→ Data listing

####################

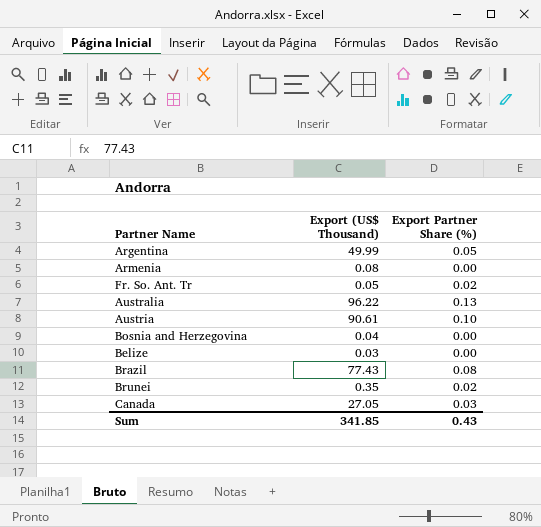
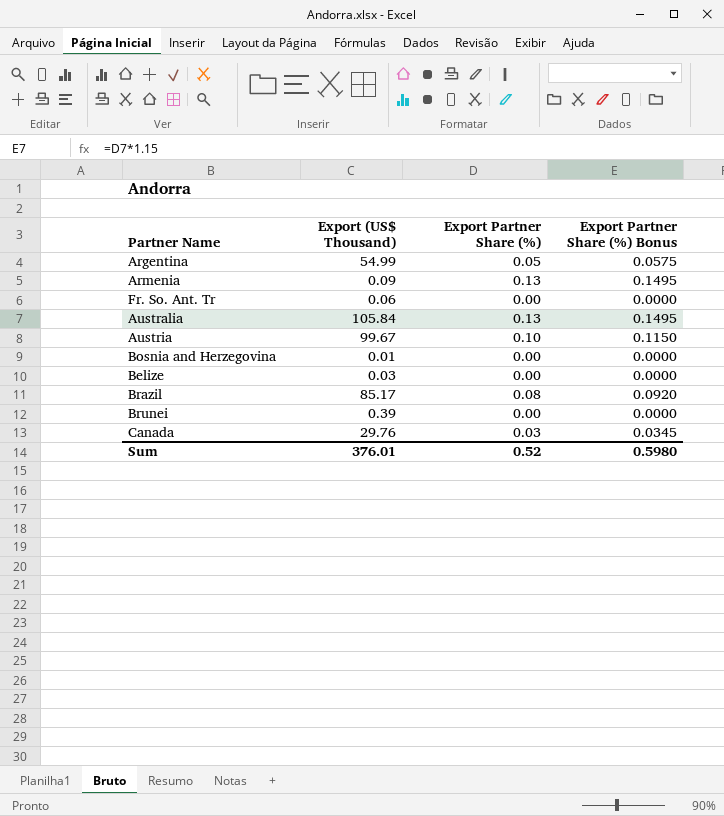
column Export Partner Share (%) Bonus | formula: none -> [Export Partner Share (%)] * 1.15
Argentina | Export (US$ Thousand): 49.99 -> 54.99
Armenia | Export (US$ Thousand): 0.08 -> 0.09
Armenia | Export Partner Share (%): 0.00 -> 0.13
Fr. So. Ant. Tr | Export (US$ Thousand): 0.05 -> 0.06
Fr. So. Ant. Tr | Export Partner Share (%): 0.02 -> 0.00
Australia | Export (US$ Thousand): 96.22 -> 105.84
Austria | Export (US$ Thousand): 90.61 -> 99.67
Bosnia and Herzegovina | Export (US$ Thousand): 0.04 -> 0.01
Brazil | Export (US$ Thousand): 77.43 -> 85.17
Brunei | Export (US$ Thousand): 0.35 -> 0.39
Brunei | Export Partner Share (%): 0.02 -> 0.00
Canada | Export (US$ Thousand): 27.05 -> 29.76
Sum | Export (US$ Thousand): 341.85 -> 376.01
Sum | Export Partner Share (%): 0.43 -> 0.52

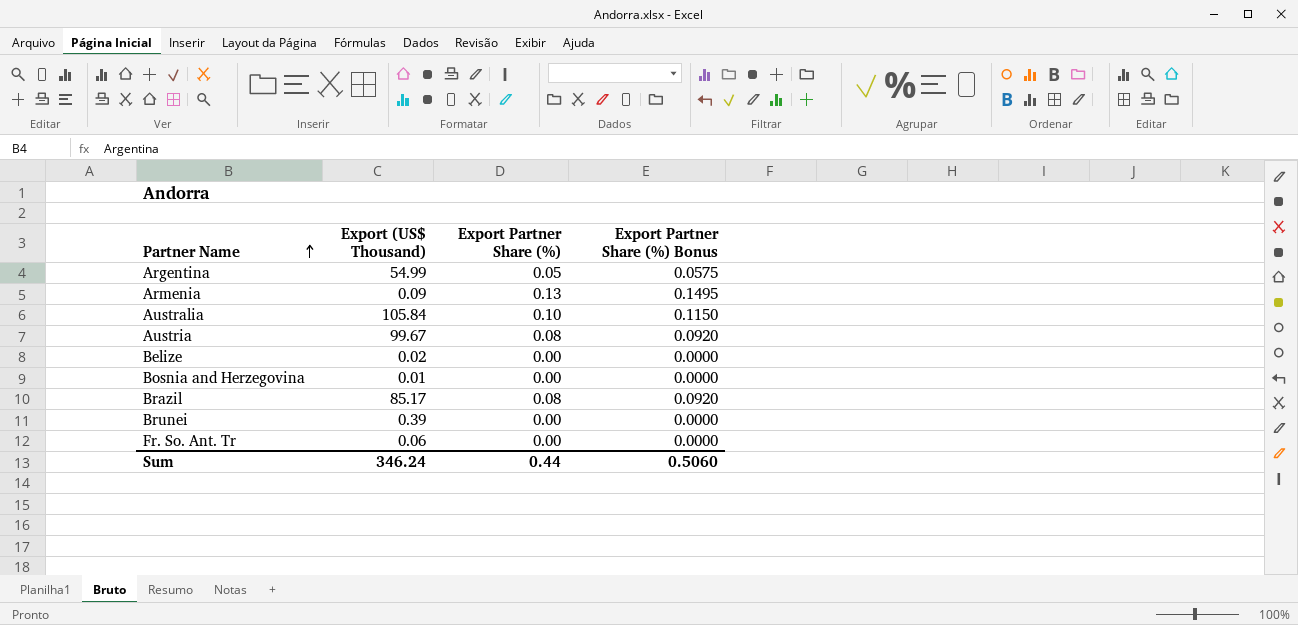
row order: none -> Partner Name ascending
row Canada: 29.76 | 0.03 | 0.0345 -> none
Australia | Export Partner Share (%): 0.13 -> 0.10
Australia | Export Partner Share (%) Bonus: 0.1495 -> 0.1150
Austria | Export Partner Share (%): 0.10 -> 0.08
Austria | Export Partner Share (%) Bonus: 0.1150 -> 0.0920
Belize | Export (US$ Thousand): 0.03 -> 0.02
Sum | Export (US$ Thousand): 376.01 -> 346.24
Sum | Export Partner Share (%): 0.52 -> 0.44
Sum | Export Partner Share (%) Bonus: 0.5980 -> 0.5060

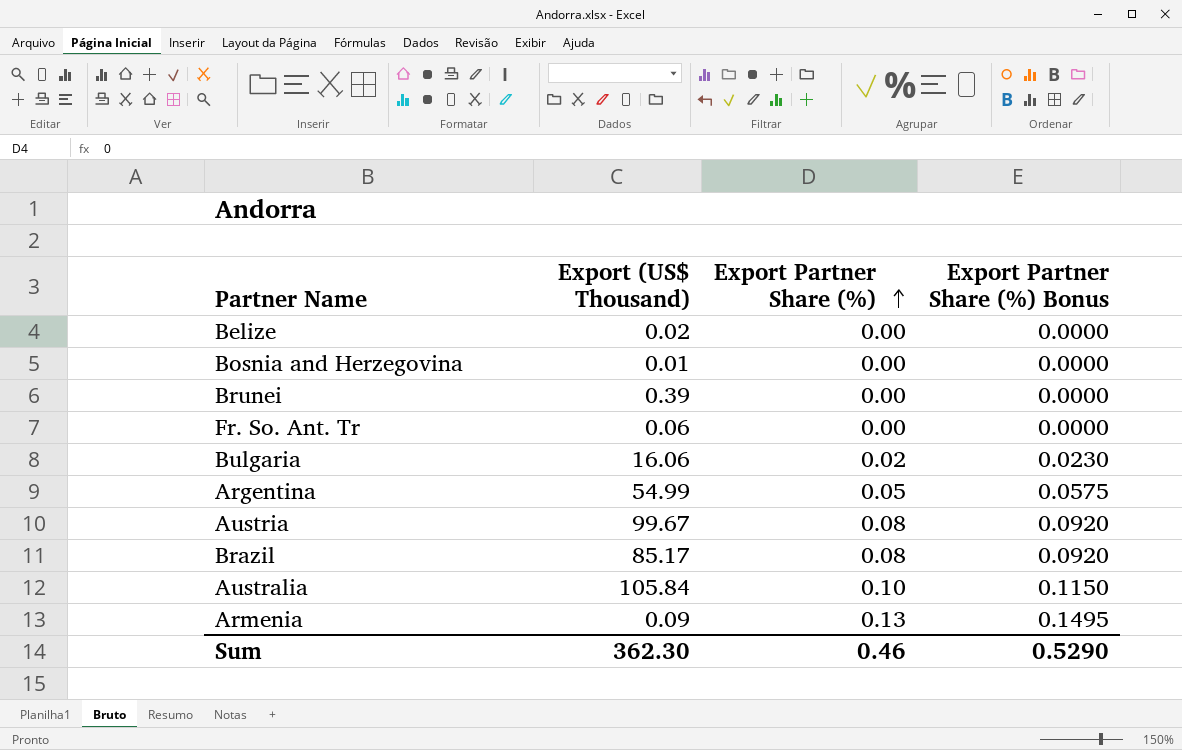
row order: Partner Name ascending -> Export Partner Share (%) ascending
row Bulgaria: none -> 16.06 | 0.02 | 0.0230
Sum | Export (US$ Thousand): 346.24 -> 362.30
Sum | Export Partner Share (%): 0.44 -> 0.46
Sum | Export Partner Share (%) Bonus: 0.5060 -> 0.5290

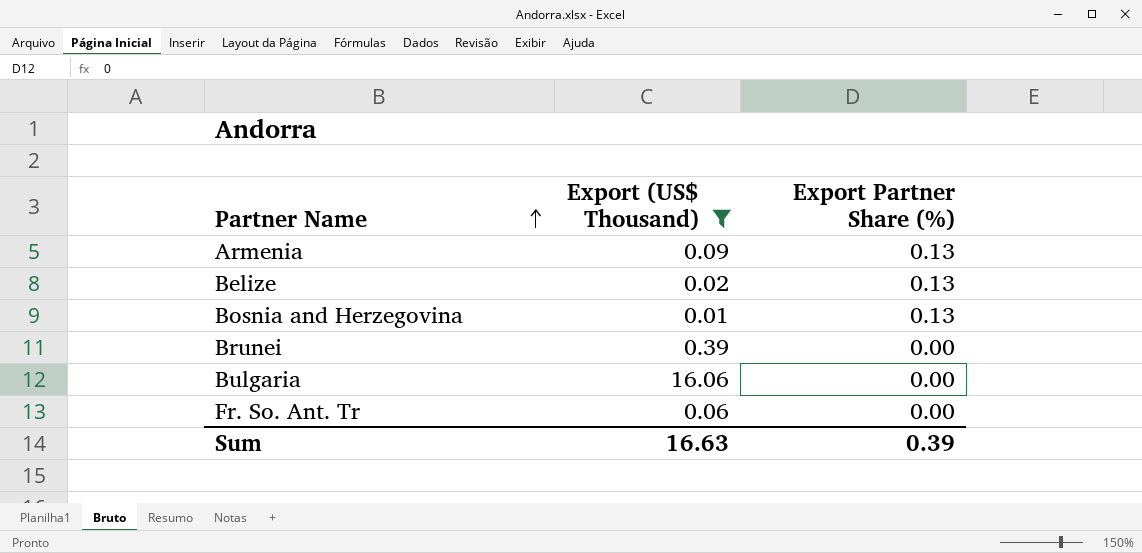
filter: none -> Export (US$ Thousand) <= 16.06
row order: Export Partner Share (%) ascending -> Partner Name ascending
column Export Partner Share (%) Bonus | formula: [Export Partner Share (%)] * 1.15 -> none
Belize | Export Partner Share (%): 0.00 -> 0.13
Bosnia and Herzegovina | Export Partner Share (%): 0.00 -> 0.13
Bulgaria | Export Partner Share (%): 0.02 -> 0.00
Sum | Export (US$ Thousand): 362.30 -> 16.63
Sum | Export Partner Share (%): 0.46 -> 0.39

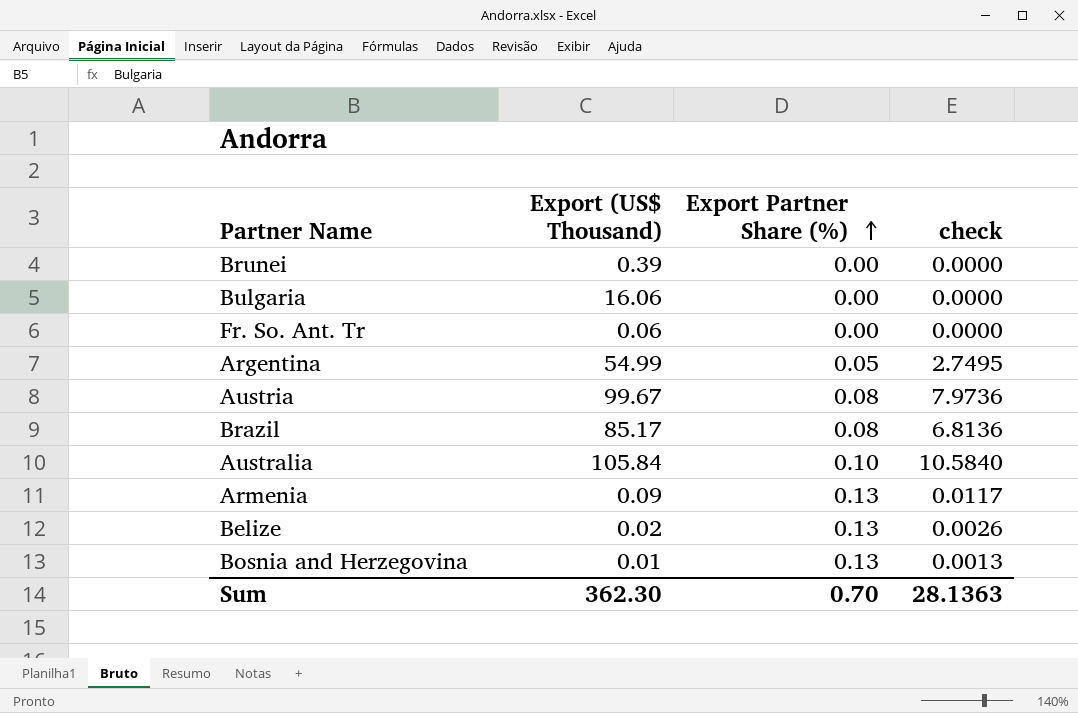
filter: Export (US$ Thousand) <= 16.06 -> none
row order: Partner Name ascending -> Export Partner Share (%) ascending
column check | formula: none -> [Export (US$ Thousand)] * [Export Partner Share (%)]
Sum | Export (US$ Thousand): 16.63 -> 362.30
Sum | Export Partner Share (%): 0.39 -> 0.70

####################

→ Aim of the task
Give the records again without a single change, and exclude the pictures.

→ Solution for this exercise
column Export Partner Share (%) Bonus | formula: none -> [Export Partner Share (%)] * 1.15
Argentina | Export (US$ Thousand): 49.99 -> 54.99
Armenia | Export (US$ Thousand): 0.08 -> 0.09
Armenia | Export Partner Share (%): 0.00 -> 0.13
Fr. So. Ant. Tr | Export (US$ Thousand): 0.05 -> 0.06
Fr. So. Ant. Tr | Export Partner Share (%): 0.02 -> 0.00
Australia | Export (US$ Thousand): 96.22 -> 105.84
Austria | Export (US$ Thousand): 90.61 -> 99.67
Bosnia and Herzegovina | Export (US$ Thousand): 0.04 -> 0.01
Brazil | Export (US$ Thousand): 77.43 -> 85.17
Brunei | Export (US$ Thousand): 0.35 -> 0.39
Brunei | Export Partner Share (%): 0.02 -> 0.00
Canada | Export (US$ Thousand): 27.05 -> 29.76
Sum | Export (US$ Thousand): 341.85 -> 376.01
Sum | Export Partner Share (%): 0.43 -> 0.52

row order: none -> Partner Name ascending
row Canada: 29.76 | 0.03 | 0.0345 -> none
Australia | Export Partner Share (%): 0.13 -> 0.10
Australia | Export Partner Share (%) Bonus: 0.1495 -> 0.1150
Austria | Export Partner Share (%): 0.10 -> 0.08
Austria | Export Partner Share (%) Bonus: 0.1150 -> 0.0920
Belize | Export (US$ Thousand): 0.03 -> 0.02
Sum | Export (US$ Thousand): 376.01 -> 346.24
Sum | Export Partner Share (%): 0.52 -> 0.44
Sum | Export Partner Share (%) Bonus: 0.5980 -> 0.5060

row order: Partner Name ascending -> Export Partner Share (%) ascending
row Bulgaria: none -> 16.06 | 0.02 | 0.0230
Sum | Export (US$ Thousand): 346.24 -> 362.30
Sum | Export Partner Share (%): 0.44 -> 0.46
Sum | Export Partner Share (%) Bonus: 0.5060 -> 0.5290

filter: none -> Export (US$ Thousand) <= 16.06
row order: Export Partner Share (%) ascending -> Partner Name ascending
column Export Partner Share (%) Bonus | formula: [Export Partner Share (%)] * 1.15 -> none
Belize | Export Partner Share (%): 0.00 -> 0.13
Bosnia and Herzegovina | Export Partner Share (%): 0.00 -> 0.13
Bulgaria | Export Partner Share (%): 0.02 -> 0.00
Sum | Export (US$ Thousand): 362.30 -> 16.63
Sum | Export Partner Share (%): 0.46 -> 0.39

filter: Export (US$ Thousand) <= 16.06 -> none
row order: Partner Name ascending -> Export Partner Share (%) ascending
column check | formula: none -> [Export (US$ Thousand)] * [Export Partner Share (%)]
Sum | Export (US$ Thousand): 16.63 -> 362.30
Sum | Export Partner Share (%): 0.39 -> 0.70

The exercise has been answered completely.